__Exercise data__
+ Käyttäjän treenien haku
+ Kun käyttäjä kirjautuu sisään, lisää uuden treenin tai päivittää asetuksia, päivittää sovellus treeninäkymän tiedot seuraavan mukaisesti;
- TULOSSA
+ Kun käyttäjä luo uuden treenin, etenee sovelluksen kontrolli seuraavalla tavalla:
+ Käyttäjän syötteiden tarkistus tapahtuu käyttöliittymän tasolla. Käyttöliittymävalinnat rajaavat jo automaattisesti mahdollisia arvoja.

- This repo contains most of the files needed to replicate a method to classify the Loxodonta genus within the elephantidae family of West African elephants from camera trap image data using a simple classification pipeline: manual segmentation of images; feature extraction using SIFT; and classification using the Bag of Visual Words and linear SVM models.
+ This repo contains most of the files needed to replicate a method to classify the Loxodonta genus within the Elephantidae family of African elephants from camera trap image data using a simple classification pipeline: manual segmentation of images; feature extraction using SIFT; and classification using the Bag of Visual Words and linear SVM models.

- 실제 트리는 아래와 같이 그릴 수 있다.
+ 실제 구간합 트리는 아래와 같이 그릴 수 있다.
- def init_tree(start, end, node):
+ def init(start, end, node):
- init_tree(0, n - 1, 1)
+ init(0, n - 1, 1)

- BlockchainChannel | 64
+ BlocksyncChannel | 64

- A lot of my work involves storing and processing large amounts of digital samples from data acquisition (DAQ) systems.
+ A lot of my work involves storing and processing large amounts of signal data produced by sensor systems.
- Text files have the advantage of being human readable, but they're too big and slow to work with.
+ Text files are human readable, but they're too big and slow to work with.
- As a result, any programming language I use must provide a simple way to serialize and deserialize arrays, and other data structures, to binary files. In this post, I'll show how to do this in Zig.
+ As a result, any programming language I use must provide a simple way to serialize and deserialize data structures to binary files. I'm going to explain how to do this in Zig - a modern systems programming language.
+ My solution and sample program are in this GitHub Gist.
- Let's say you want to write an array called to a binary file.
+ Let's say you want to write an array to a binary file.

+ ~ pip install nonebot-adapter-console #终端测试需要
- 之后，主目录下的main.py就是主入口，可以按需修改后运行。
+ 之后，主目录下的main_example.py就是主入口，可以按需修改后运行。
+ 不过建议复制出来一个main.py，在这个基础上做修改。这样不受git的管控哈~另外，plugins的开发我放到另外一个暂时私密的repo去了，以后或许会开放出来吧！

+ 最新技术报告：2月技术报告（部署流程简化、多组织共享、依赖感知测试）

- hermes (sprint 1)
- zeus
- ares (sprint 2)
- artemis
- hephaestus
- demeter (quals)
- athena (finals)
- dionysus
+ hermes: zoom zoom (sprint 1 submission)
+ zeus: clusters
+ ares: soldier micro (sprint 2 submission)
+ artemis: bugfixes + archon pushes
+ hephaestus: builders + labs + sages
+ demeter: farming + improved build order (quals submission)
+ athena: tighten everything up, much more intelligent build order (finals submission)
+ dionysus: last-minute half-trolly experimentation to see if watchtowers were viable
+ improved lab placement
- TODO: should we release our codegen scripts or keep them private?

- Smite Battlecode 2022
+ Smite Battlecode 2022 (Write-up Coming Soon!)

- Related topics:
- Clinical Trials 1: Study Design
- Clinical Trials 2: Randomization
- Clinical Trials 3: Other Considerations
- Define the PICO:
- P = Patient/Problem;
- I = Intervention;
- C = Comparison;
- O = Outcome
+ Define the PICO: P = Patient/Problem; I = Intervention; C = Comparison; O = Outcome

__Exercise objective__
An exact, complete copy of the data is the only acceptable answer.

__Task response__
+ Käyttäjän treenien haku
+ Kun käyttäjä kirjautuu sisään, lisää uuden treenin tai päivittää asetuksia, päivittää sovellus treeninäkymän tiedot seuraavan mukaisesti;
- TULOSSA
+ Kun käyttäjä luo uuden treenin, etenee sovelluksen kontrolli seuraavalla tavalla:
+ Käyttäjän syötteiden tarkistus tapahtuu käyttöliittymän tasolla. Käyttöliittymävalinnat rajaavat jo automaattisesti mahdollisia arvoja.

- This repo contains most of the files needed to replicate a method to classify the Loxodonta genus within the elephantidae family of West African elephants from camera trap image data using a simple classification pipeline: manual segmentation of images; feature extraction using SIFT; and classification using the Bag of Visual Words and linear SVM models.
+ This repo contains most of the files needed to replicate a method to classify the Loxodonta genus within the Elephantidae family of African elephants from camera trap image data using a simple classification pipeline: manual segmentation of images; feature extraction using SIFT; and classification using the Bag of Visual Words and linear SVM models.

- 실제 트리는 아래와 같이 그릴 수 있다.
+ 실제 구간합 트리는 아래와 같이 그릴 수 있다.
- def init_tree(start, end, node):
+ def init(start, end, node):
- init_tree(0, n - 1, 1)
+ init(0, n - 1, 1)

- BlockchainChannel | 64
+ BlocksyncChannel | 64

- A lot of my work involves storing and processing large amounts of digital samples from data acquisition (DAQ) systems.
+ A lot of my work involves storing and processing large amounts of signal data produced by sensor systems.
- Text files have the advantage of being human readable, but they're too big and slow to work with.
+ Text files are human readable, but they're too big and slow to work with.
- As a result, any programming language I use must provide a simple way to serialize and deserialize arrays, and other data structures, to binary files. In this post, I'll show how to do this in Zig.
+ As a result, any programming language I use must provide a simple way to serialize and deserialize data structures to binary files. I'm going to explain how to do this in Zig - a modern systems programming language.
+ My solution and sample program are in this GitHub Gist.
- Let's say you want to write an array called to a binary file.
+ Let's say you want to write an array to a binary file.

+ ~ pip install nonebot-adapter-console #终端测试需要
- 之后，主目录下的main.py就是主入口，可以按需修改后运行。
+ 之后，主目录下的main_example.py就是主入口，可以按需修改后运行。
+ 不过建议复制出来一个main.py，在这个基础上做修改。这样不受git的管控哈~另外，plugins的开发我放到另外一个暂时私密的repo去了，以后或许会开放出来吧！

+ 最新技术报告：2月技术报告（部署流程简化、多组织共享、依赖感知测试）

- hermes (sprint 1)
- zeus
- ares (sprint 2)
- artemis
- hephaestus
- demeter (quals)
- athena (finals)
- dionysus
+ hermes: zoom zoom (sprint 1 submission)
+ zeus: clusters
+ ares: soldier micro (sprint 2 submission)
+ artemis: bugfixes + archon pushes
+ hephaestus: builders + labs + sages
+ demeter: farming + improved build order (quals submission)
+ athena: tighten everything up, much more intelligent build order (finals submission)
+ dionysus: last-minute half-trolly experimentation to see if watchtowers were viable
+ improved lab placement
- TODO: should we release our codegen scripts or keep them private?

- Smite Battlecode 2022
+ Smite Battlecode 2022 (Write-up Coming Soon!)

- Related topics:
- Clinical Trials 1: Study Design
- Clinical Trials 2: Randomization
- Clinical Trials 3: Other Considerations
- Define the PICO:
- P = Patient/Problem;
- I = Intervention;
- C = Comparison;
- O = Outcome
+ Define the PICO: P = Patient/Problem; I = Intervention; C = Comparison; O = Outcome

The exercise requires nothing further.